Le relèvement de la durée d'assurance exigée pour obtenir le taux plein et l'amélioration du taux d'emploi des salariés âgés me paraissent donc être, dans l'immédiat, la meilleure voie pour faire évoluer le système des retraites. Je propose de lever les principaux obstacles au maintien des seniors dans l'emploi. Il faut ainsi, à l'exception des cas où elles sont motivées par des raisons médicales, mettre un terme au système des préretraites, devenues de fait des instruments de gestion des effectifs salariaux dans l'entreprise. Il convient de ne plus permettre les mises à la retraite d'office. Il importe aussi de libéraliser le cumul emploi-retraite en supprimant le plafond de cumul des ressources et le délai de latence de six mois imposé avant la reprise d'une activité chez le dernier employeur, et de relever à 65 ans toutes les limites d'âge dans la fonction publique, avant de les supprimer complètement. En tout domaine, il faut permettre aux travailleurs de poursuivre leur activité professionnelle s'ils le souhaitent.

En dernier lieu, le rapport présente quelques pistes d'amélioration du mécanisme de liquidation des pensions de retraite. J'indiquerai notamment que, depuis des années, je conteste la règle appliquée par le régime général, en vertu d'une circulaire de 1973, selon laquelle les salaires de l'année de liquidation de la pension ne sont pas pris en compte dans le calcul du salaire annuel moyen (SAM). Une analyse précise réalisée avec les services de la CNAV montre que les assurés nés en octobre ou novembre peuvent être pénalisés par cette absence de prise en compte.

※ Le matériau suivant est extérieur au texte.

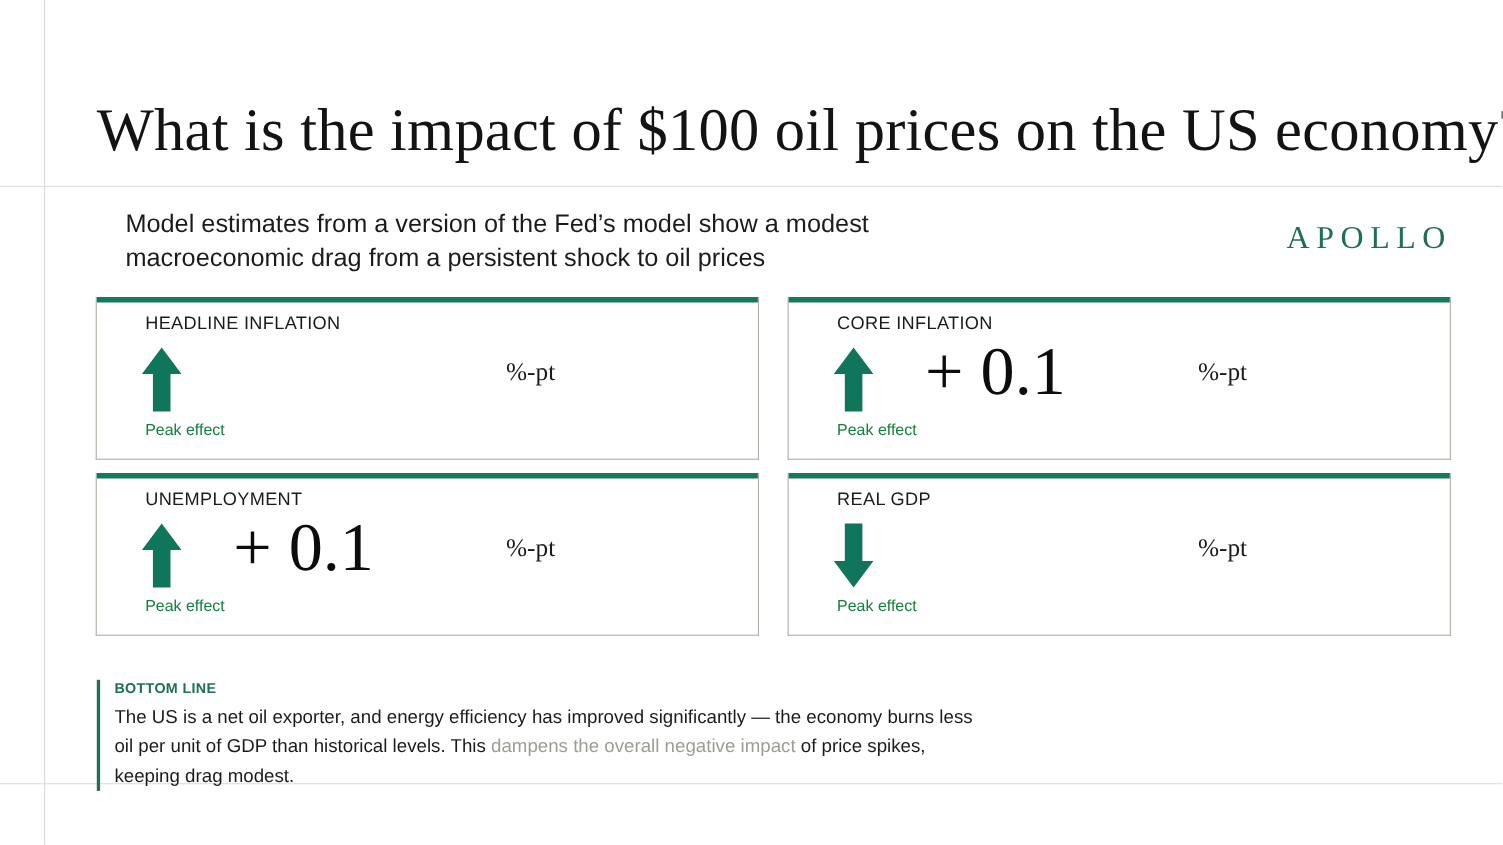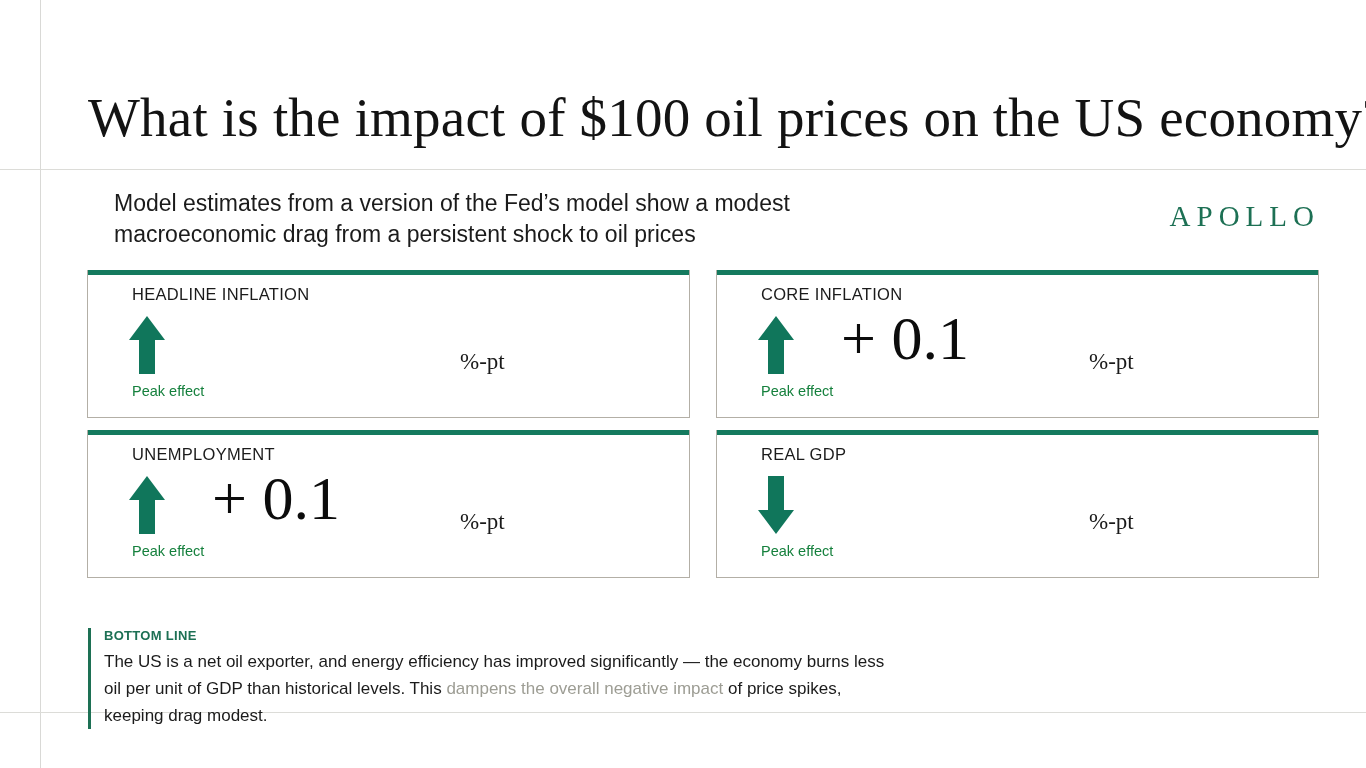"%-pt" .card-unit { margin-top: 24px -> none }
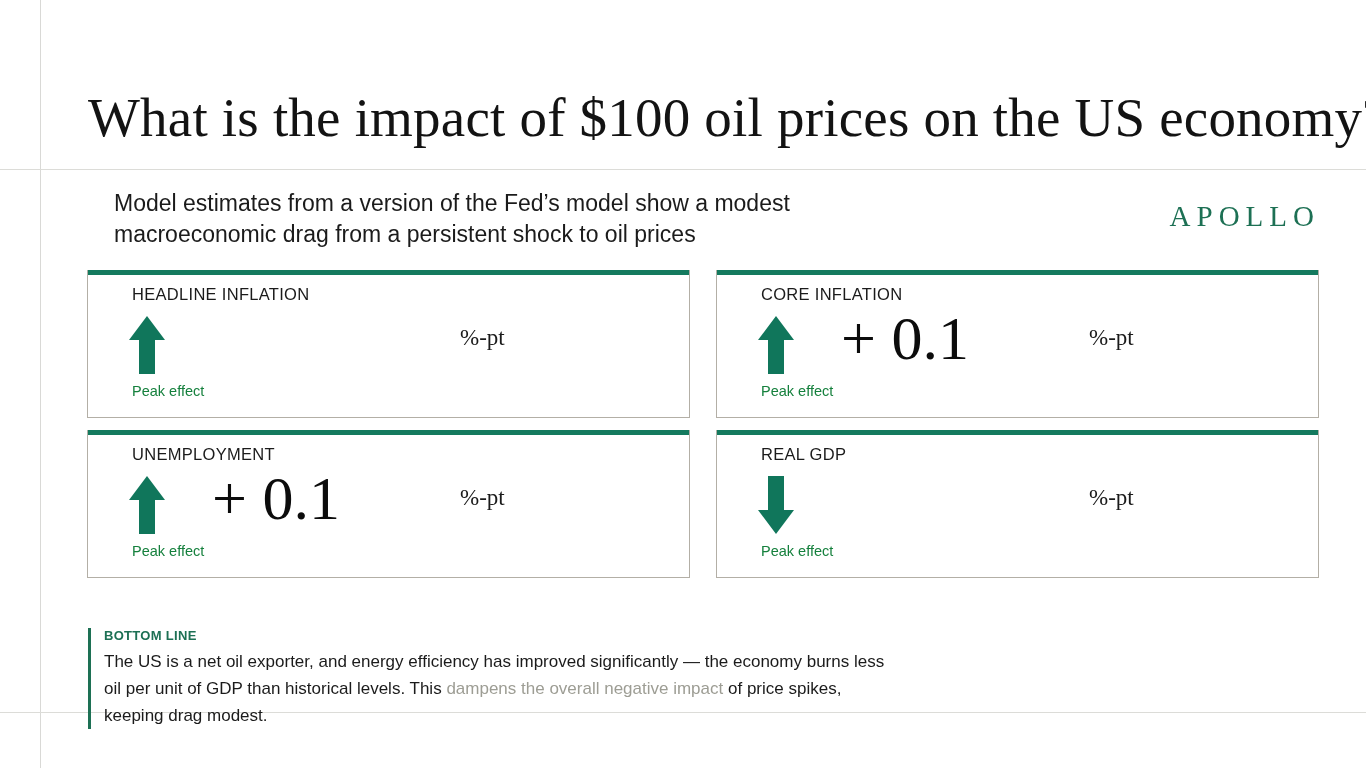"BOTTOM LINE" .bottomline { margin-top: 10px -> none }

Plutôt que de demander l'intégration de la dernière année travaillée même partiellement, je propose de calculer le SAM non pas sur les 25 meilleures années mais sur les 100 meilleurs trimestres : seul le trimestre de liquidation de la pension échapperait alors au calcul du SAM. Cette solution simple et équitable bénéficierait également aux femmes, aux travailleurs transfrontaliers et aux travailleurs, de plus en plus nombreux, qui connaissent des carrières discontinues ou des années de rémunération faiblement valorisées en raison, par exemple d'une maladie, d'une maternité, d'un chômage ou d'un stage. Le salaire ou revenu trimestriel moyen ainsi utilisé pour calculer leur pension refléterait mieux leur activité professionnelle réelle.

Je propose enfin de faire franchir, au terme de la montée en charge du système actuel, une nouvelle étape au droit à l'information. Celui-ci est capital et ses effets sur les comportements des assurés sont patents en Allemagne et en Suède, où il a été pleinement mis en place. Il faut fournir une information systématique aux assurés dès le début de leur carrière par des procédés électroniques dématérialisés afin qu'ils puissent disposer d'estimations indicatives du montant minimal envisageable de leurs pensions et d'éléments d'information générale sur les moyens de valoriser celles-ci. Si, à 30 ans, une estimation de pension peut être aléatoire, elle n'en sensibilise pas moins l'assuré à la question de la retraite tout en lui fournissant une indication du montant de la pension qu'il percevrait dans l'hypothèse où ses revenus n'augmenteraient pas.

Ces propositions ne pouvant être introduites dans le PLFSS pour des raisons de constitutionnalité, j'envisage de déposer une proposition de loi et de solliciter son examen dans le cadre d'une niche parlementaire.